This happened nine years ago in a Roman Catholic church in a little town in the Canadian Rockies.
I should have shaken it by now. But the memory rears its ugly head at random times. Prejudice is like that. Or maybe the correct word is contempt.
I had been to this church, all stone and stained glass, built at the bottom of a mountain, a few times before. I loved its community. And its warmth. But this time I was in Canada not with my husband, but with my friend Anne, and I suggested that we go together.
Anne is an Episcopalian, not Catholic. Episcopalians have many of the rituals of the Catholic church but not all of its rules. One example: Anne’s husband was an Episcopal priest. Catholic priests can’t marry. Another: Anne’s bishop at the time was Gene Robinson, the first openly gay man to be ordained a bishop. Catholic priests cannot be openly gay.

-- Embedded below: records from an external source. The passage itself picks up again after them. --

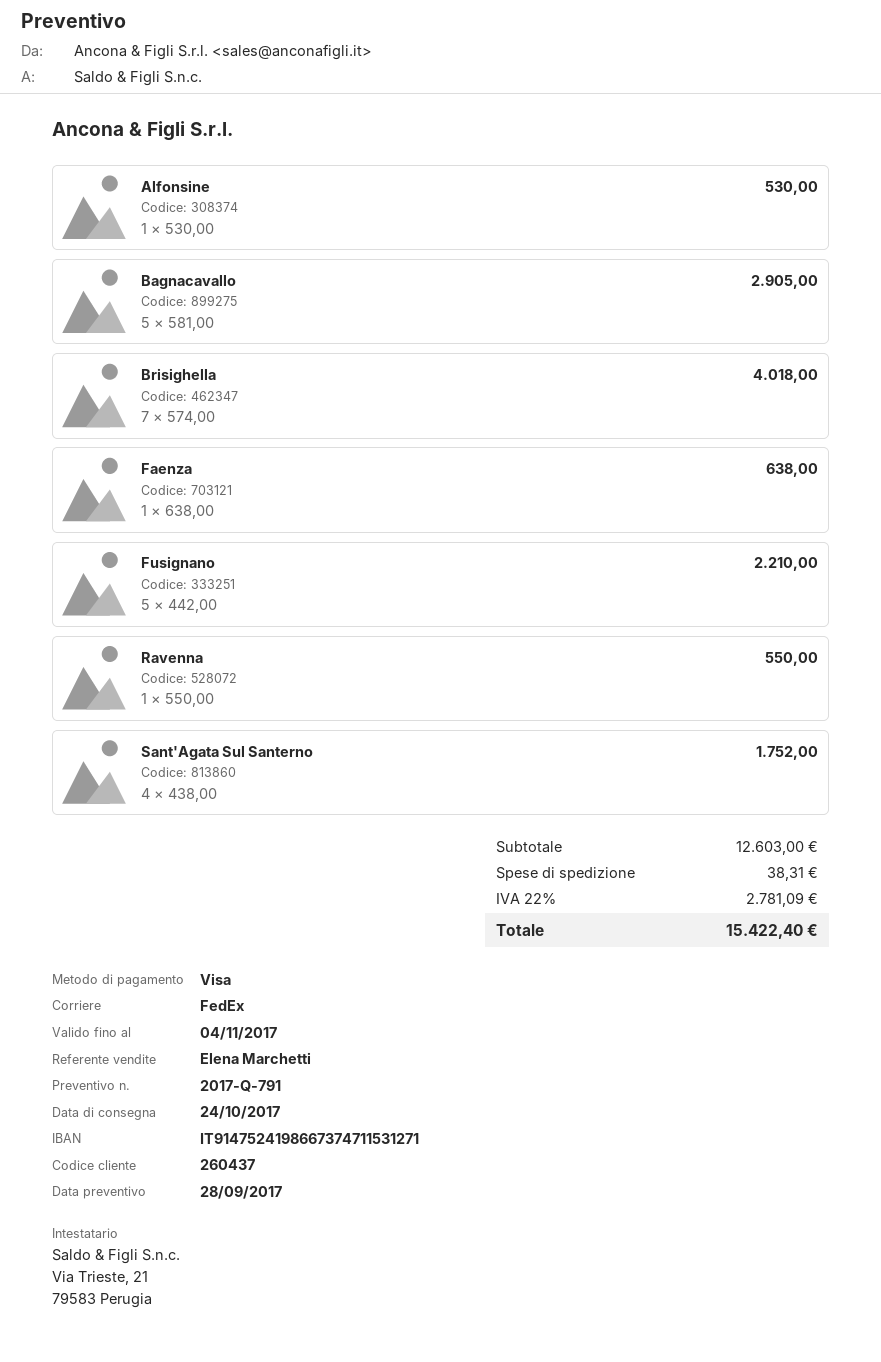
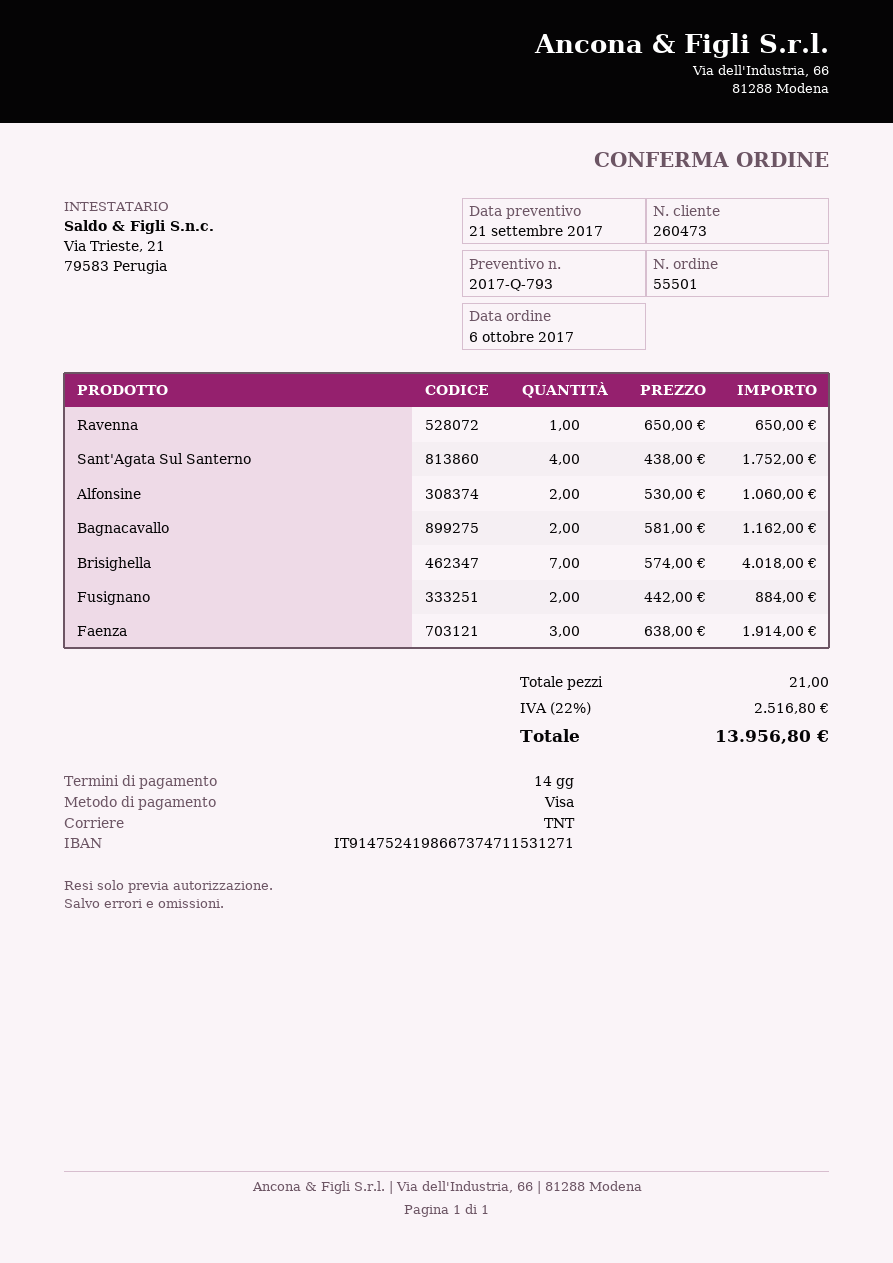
quote number: 2017-Q-791 -> 2017-Q-793
quote date: 2017-09-28 -> 2017-09-21
customer number: 260437 -> 260473
shipping method: FedEx -> TNT
Alfonsine: 1 x 530.00 = 530.00 -> 2 x 530.00 = 1060.00
Bagnacavallo: 5 x 581.00 = 2905.00 -> 2 x 581.00 = 1162.00
Faenza: 1 x 638.00 = 638.00 -> 3 x 638.00 = 1914.00
Fusignano: 5 x 442.00 = 2210.00 -> 2 x 442.00 = 884.00
Ravenna: 1 x 550.00 = 550.00 -> 1 x 650.00 = 650.00
shipping: 38.31 -> none
tax: 22% = 2781.09 -> 22% = 2516.80
total: 15422.40 -> 13956.80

The day we entered this beautiful little church, we were greeted by friendly lay people who were passing out programs. An organ played. We took our seats, bells chimed, and a priest appeared.
The priest was African, his accent thick. When he climbed the pulpit to preach, his English was labored.

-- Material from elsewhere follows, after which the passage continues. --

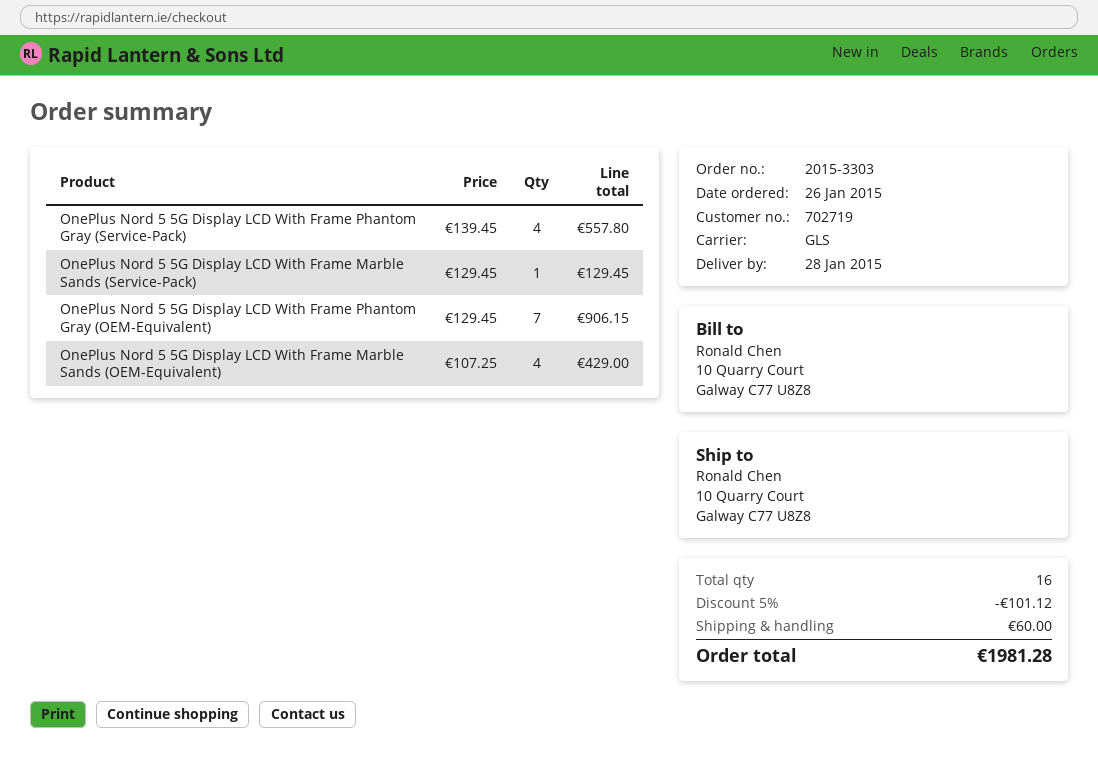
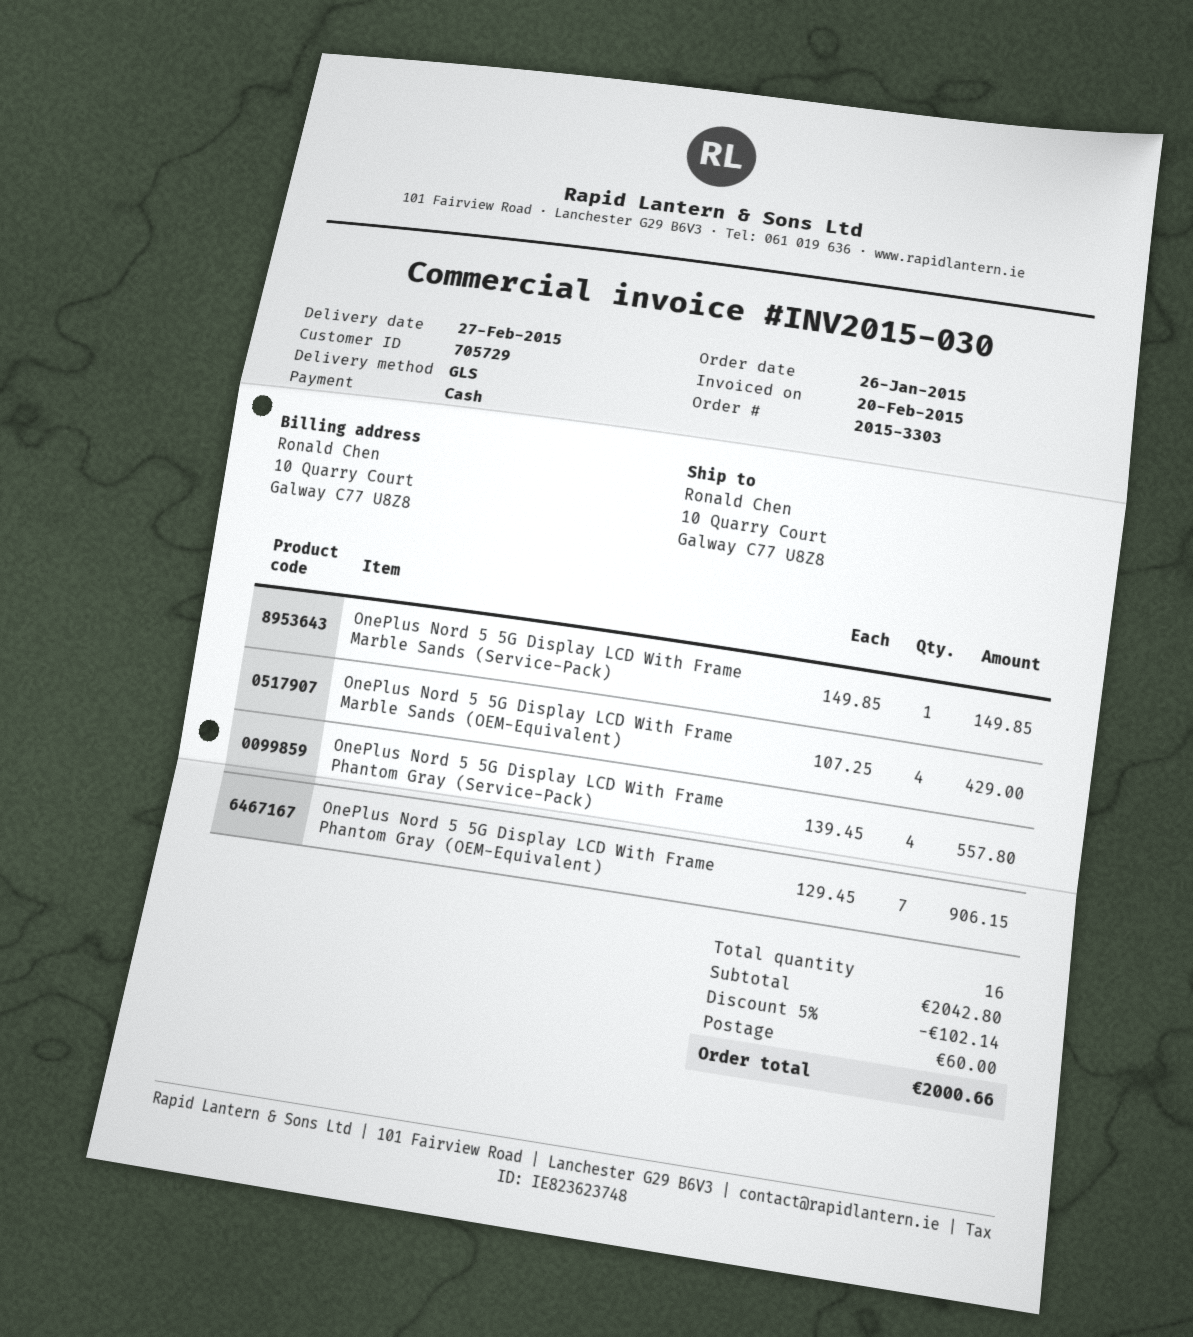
delivery date: 2015-01-28 -> 2015-02-27
customer number: 702719 -> 705729
OnePlus Nord 5 5G Display LCD With Frame Marble Sands (Service-Pack): 1 x 129.45 = 129.45 -> 1 x 149.85 = 149.85
discount: 5% = 101.12 -> 5% = 102.14
total: 1981.28 -> 2000.66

But his words were clear. Homosexuality is an abomination, he said. There is no place in the Catholic church for gays. They are not welcome. Spread the word.
As a Catholic, I know about hardliners, priests who won’t give communion to someone who’s divorced, priests who still insist that birth control is a mortal sin. But I had never witnessed anything like this direct, public condemnation.
We walked out.
A man born in a different country, with a different culture and different language, was embraced, accepted, and included by a community in a country 8,000 miles from his home. And he used this inclusion to exclude.
This floored me.
Back home, I returned to my own Catholic church. But I couldn’t stop thinking about what had happened.
Catholics shop around. We find a priest who shares our beliefs and we drive a few extra miles and follow him. But the party line is clear. I’d glossed over it in the past. I couldn’t this time. So I left the church.
My daughter said recently, “You should go to,” and named a parish she’d just attended whose priest welcomes all. But it is the priest doing this, not the church.
The church has its rules. I was reminded of this again last week, not in a dramatic, believe what we say or go find another church, kind of way. It was, instead, a small rule broken that made a tiny moment feel large.
I was at a funeral of a young woman, the church full of young people. The liturgy, the hymns, the message, that we’re born into eternal life, all comforting. But there’s a rule in the Catholic church that only one person can eulogize the deceased at a funeral and only for five minutes.
So when two of the deceased’s friends came to the altar and took turns speaking, I was surprised. They were old friends and they were brief and reverent. And they played a song not a hymn at the conclusion of their remarks. And I thought, yes, the church is changing. It’s accommodating. It’s listening to what people want.
And then the man who helped raise the young woman came to the pulpit, and his words were honest and succinct and the crowd was rapt. And I thought again, change. It’s happening.
But it isn’t because, as the bereaved man was speaking, the priest stood up and said, “Thank you,” a proclamation that stopped the speaker in mid-sentence.
That “thank you” echoed in the big, cold church.
If a salesperson treated customers in this fashion, he would be out of a job. Isn’t it a priest’s job to sell God? “Welcome all.” “So good to see you here.” “Please come back.”
You don’t woo people by slamming doors shut. You open doors and invite people in.
Compassion is a concept that many in the hierarchy of the Catholic church don’t seem to grasp.